En Ouganda, il faut un agent de vulgarisation pour offrir des services à plus de 1.000 fermiers dans un sous-comté, ce qui, selon Omongo, limite la détection précoce et la prévention de la propagation des plantes malades.

Le professeur William Otim-Nape, un phytopathologiste ougandais et membre de 'Africa Innovations Institute' (Institut des innovations en Afrique), a dit à IPS que les maladies virales continuent de causer d'importantes pertes économiques en Afrique. “De telles pertes restent largement sous-estimées et elles sont souvent ignorées ou négligées”, a-t-il indiqué.

Victor Manyong, un économiste à l'IITA, estime que la CBSD cause 175 millions de dollars de pertes en Afrique de l'est chaque année.

Otim-Nape a ajouté que le nombre de virologues de plantes formés en Afrique était beaucoup trop faible pour apporter une réponse adéquate afin de faire face aux nombreux virus de plantes.

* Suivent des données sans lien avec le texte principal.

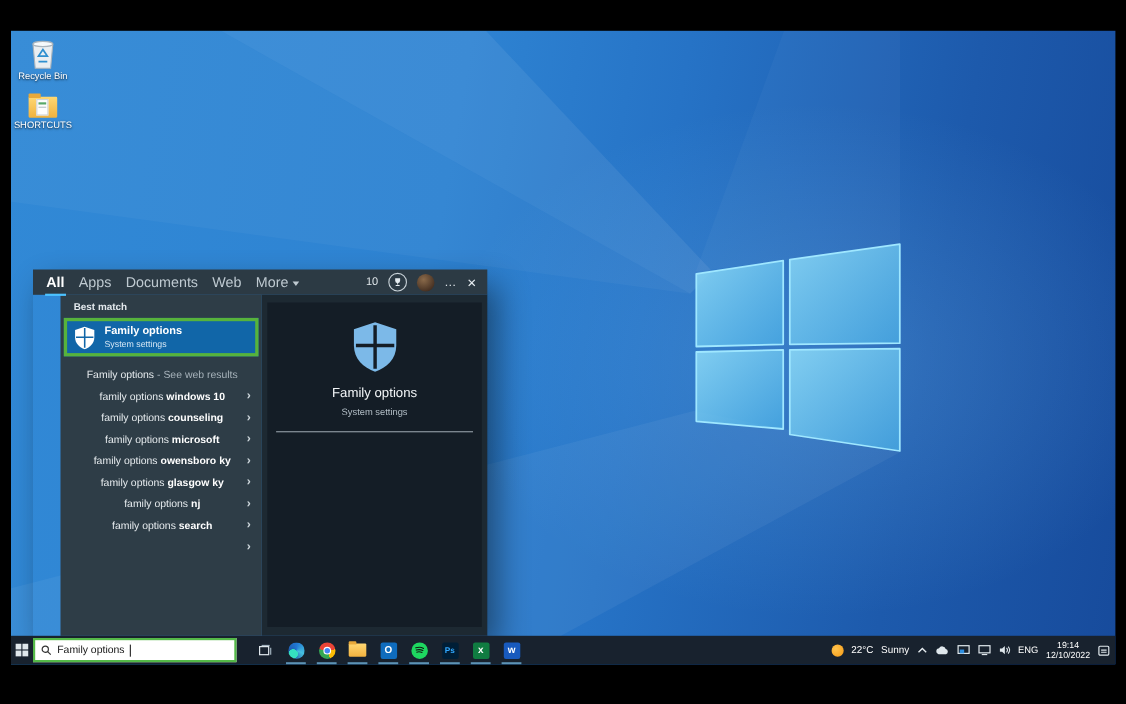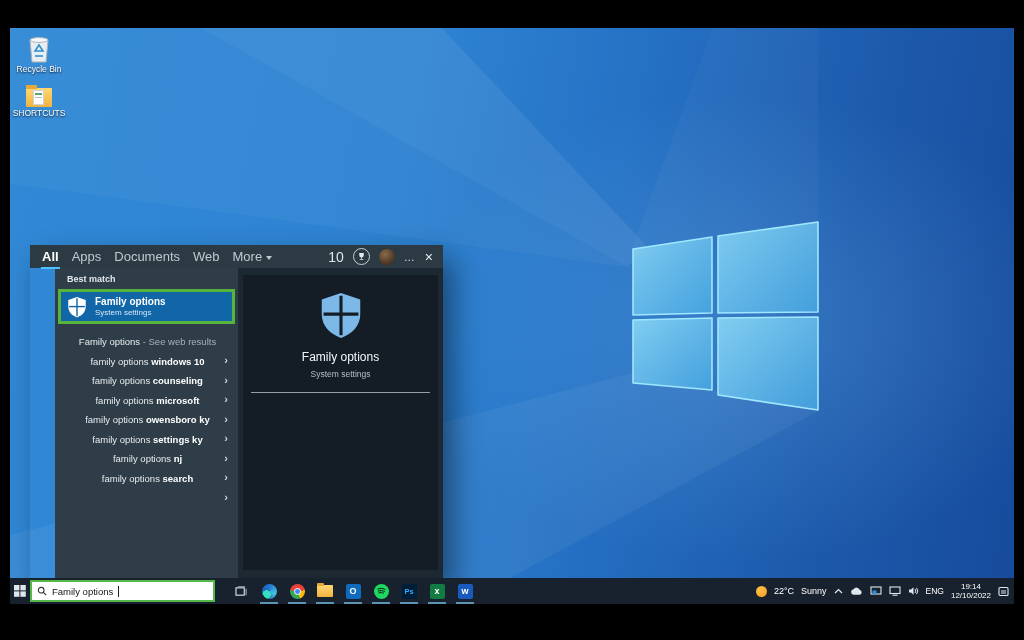"10" .rewards-num { font-size: 14px -> 10px }
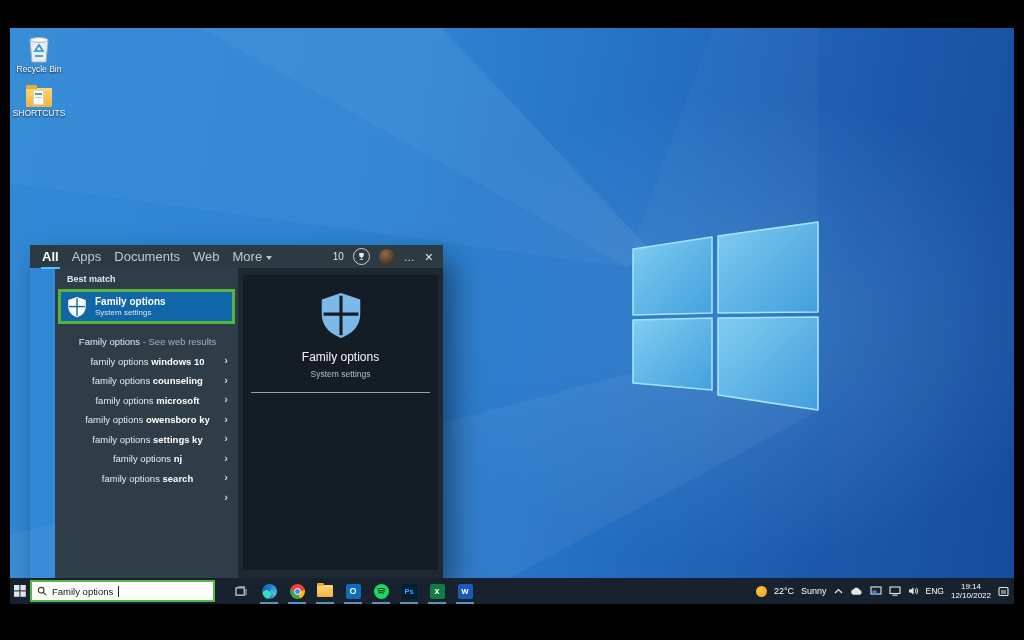"settings ky" span.sfx-bold { text: settings -> glasgow }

“Une masse critique de virologues de plantes formés est nécessaire pour identifier et prioriser les problèmes de maladies virales et sensibiliser le public et les décideurs”, a-t-il dit.

Sanginga a approuvé. “Il y a un besoin urgent de lutter contre les maladies virales affectant les cultures de base comme le manioc, la banane et le maïs par l’utilisation des progrès de la science. Nous avons besoin de la science pour résoudre ces problèmes”, a-t-il déclaré.